Wesley Dozier ’19 has been named the Garrison Social Justice Scholar for the Class of 2019.
Dozier’s award was announced by Professors Terry A. Maroney and Daniel J. Sharfstein, who co-direct the George Barrett Social Justice Program. “I am thrilled that Wesley is being recognized with the Garrison Social Justice Scholarship, which is the highest honor we offer a current student,” Sharfstein said. “His passion for social justice and commitment to helping under-served communities organize and speak to power shine through with everything he does. I look forward to seeing his continuing contributions to the law school, the legal profession and the people we serve.”
The Garrison Social Justice Scholar receives a supplemental annual scholarship for the second and third years of law school as well as stipend support for unpaid legal work with public interest organizations during the two summers prior to graduation. The scholarship is endowed by Amy Price Garrison (BA’79) and Frank M. Garrison ’79 (BA’76) through the Amy and Frank Garrison Social Justice Law Fund.

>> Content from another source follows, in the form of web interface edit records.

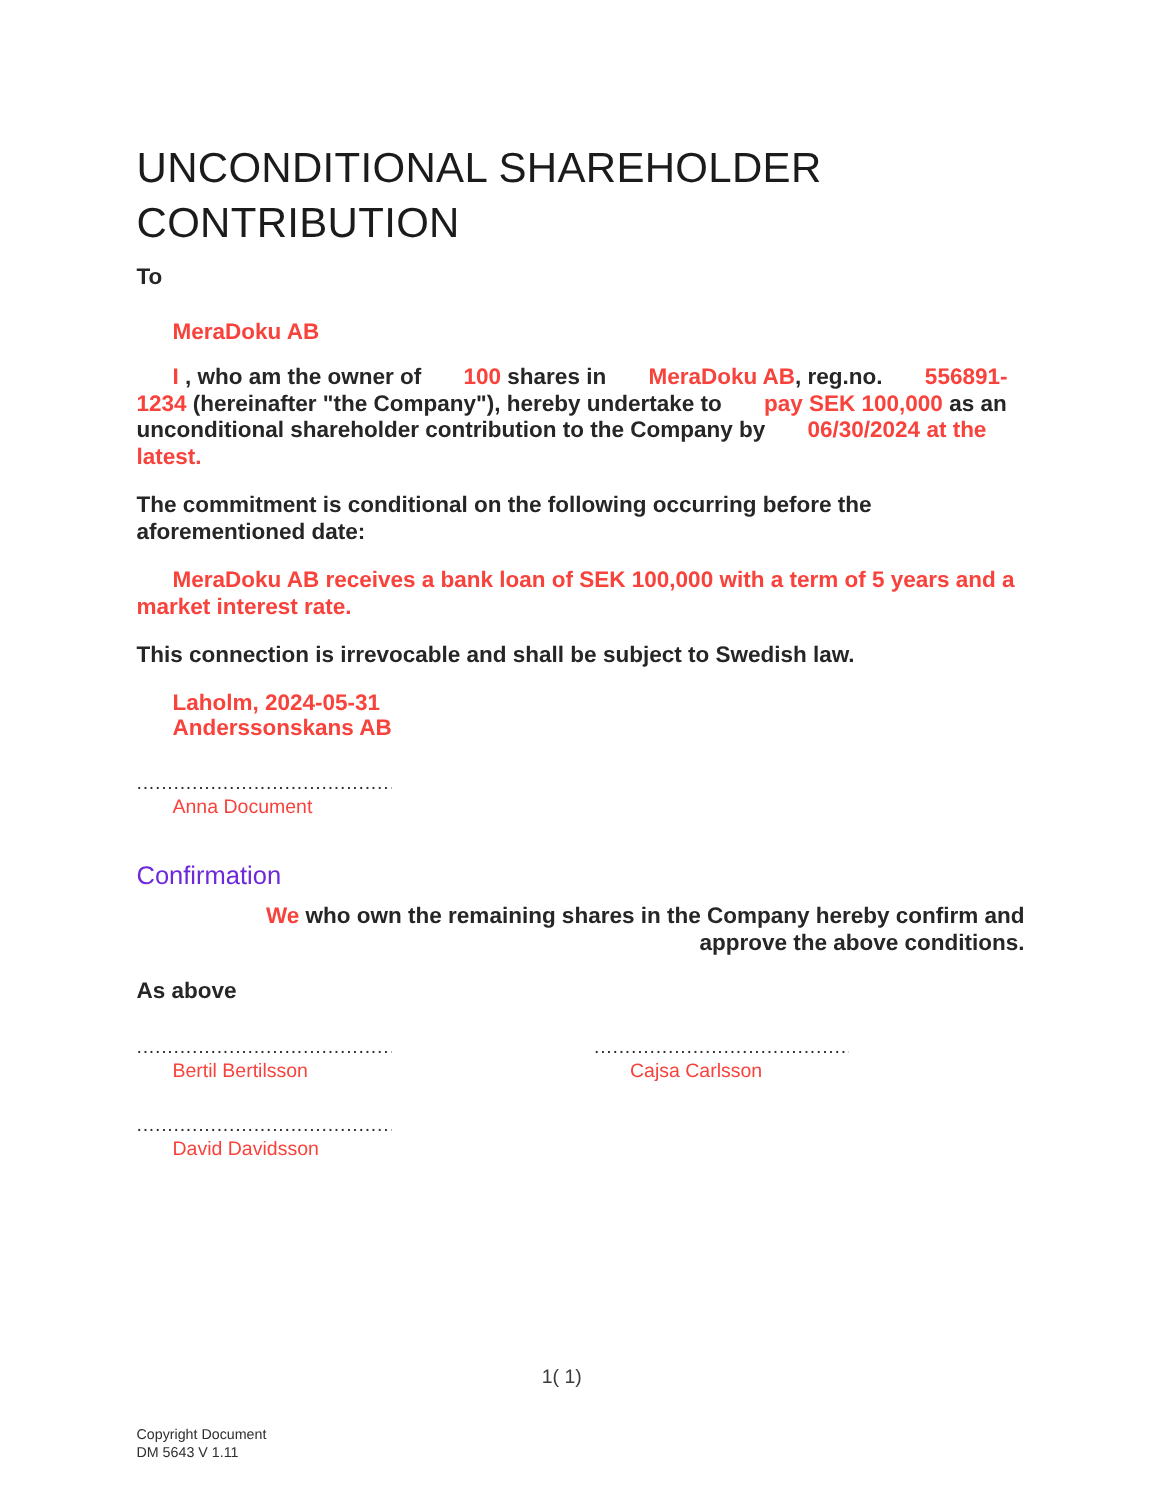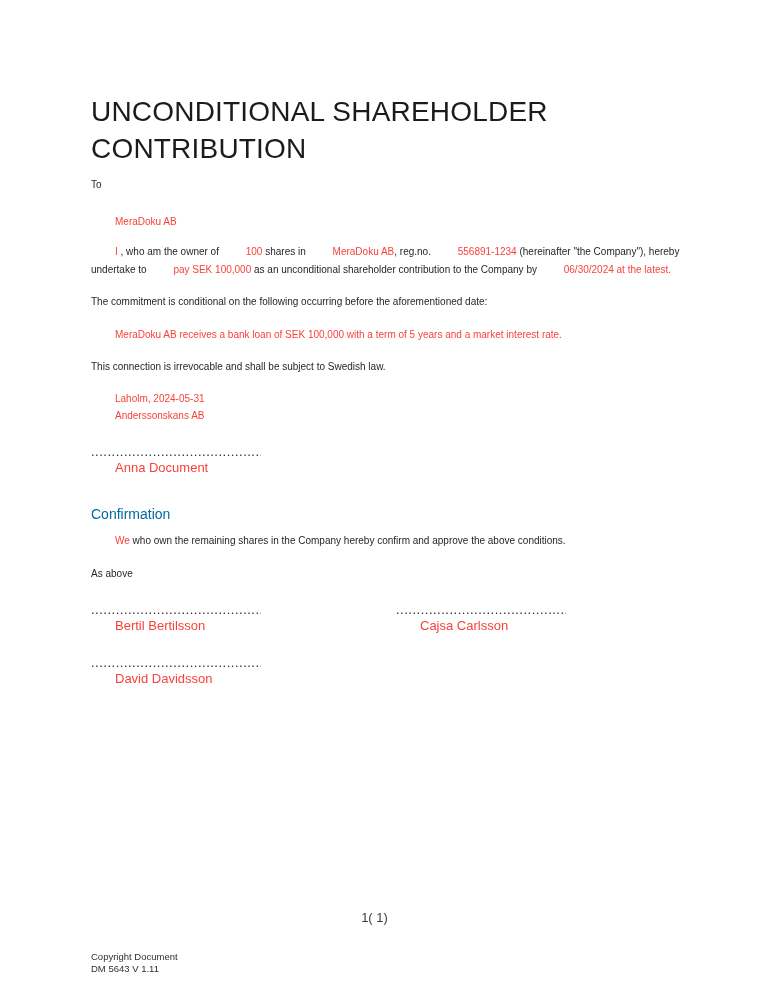"To" .body-text { font-size: 10px -> 15px; font-weight: none -> bold }
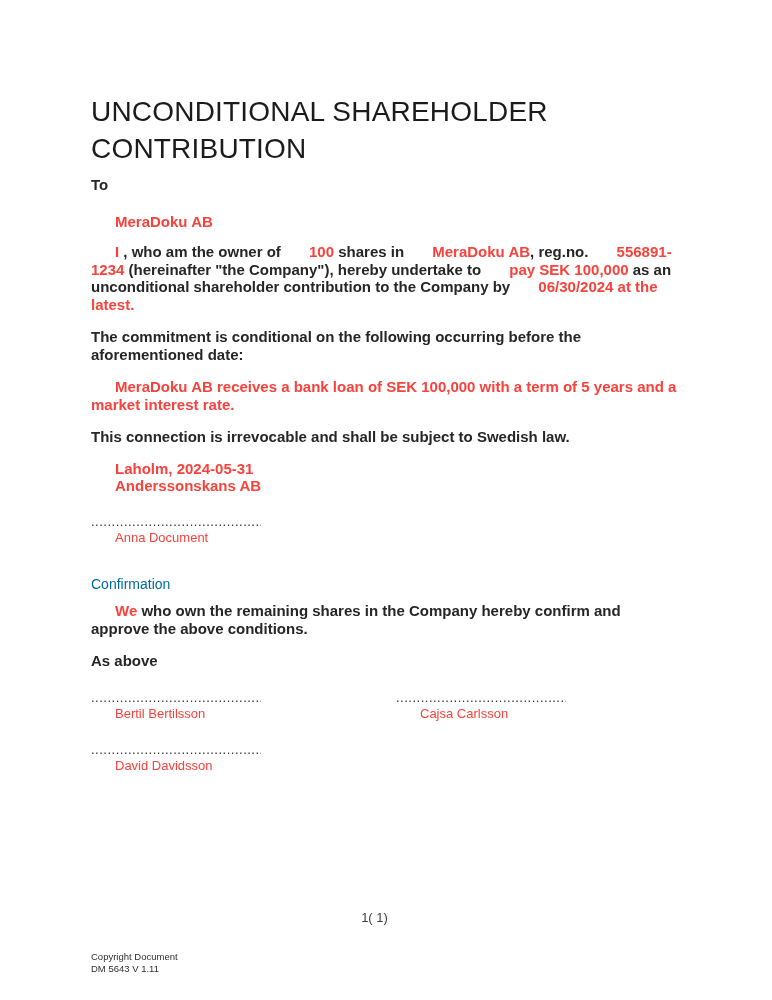"Confirmation" .section-heading { color: #0369a1 -> #6d28d9; font-size: 14px -> 17px }
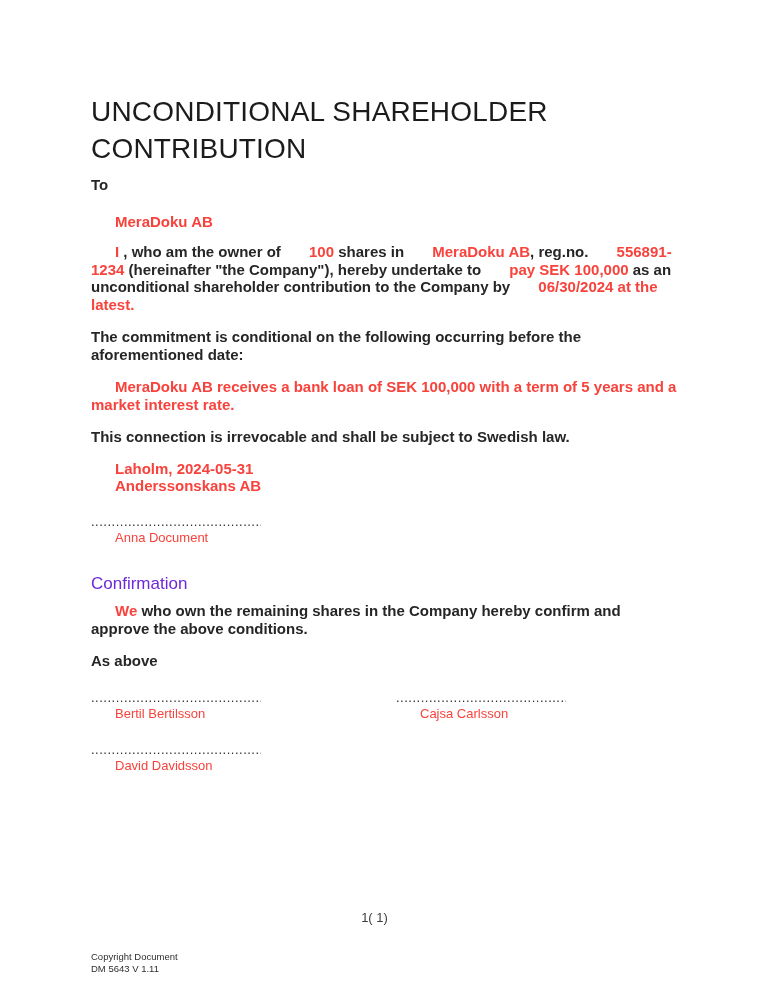"We who own the remaining" .confirm-para { text-align: none -> right }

Dozier will spend summer 2017 working at the Center for Constitutional Rights in New York, a pro bono organization that has provided legal support to detainees at the Guantanamo Bay detention center and challenged a Michigan law allowing the state to appoint local city managers in lieu of local mayoral election. He was one of 10 students selected for Vanderbilt’s 2017 Pro Bono Spring Break program, through which students traveled to Biloxi, Mississippi, to spend a week working with attorneys at the Mississippi Center of Justice on property rights, education and expungement cases.
“People who are on the receiving end of social ills often don’t get the chance to speak for themselves,” he said. “There’s a lot of power in doing that, and one of my goals is to make sure people’s voices are heard.”
A native of Memphis, Tennessee, Dozier earned his undergraduate degree in public policy studies at Vanderbilt. During summer 2013, he worked as an intern for Rep. Steve Cohen, who represents Tennessee’s 9th congressional district in Memphis. Dozier spent the summer between college and law school working at Dismas House, a nonprofit residence that helps recently incarcerated individuals find employment and permanent housing and make a successful transition from prison to re-entering society.
As a 1L, Dozier has served as the 1L class representative and on the Community Service Committee of the Law Students for Social Justice, and as a mentor with the Black Law Students Association. He also volunteers at Riverbend, a maximum-security prison in Nashville, where he visits a prisoner on Tennessee’s Death Row.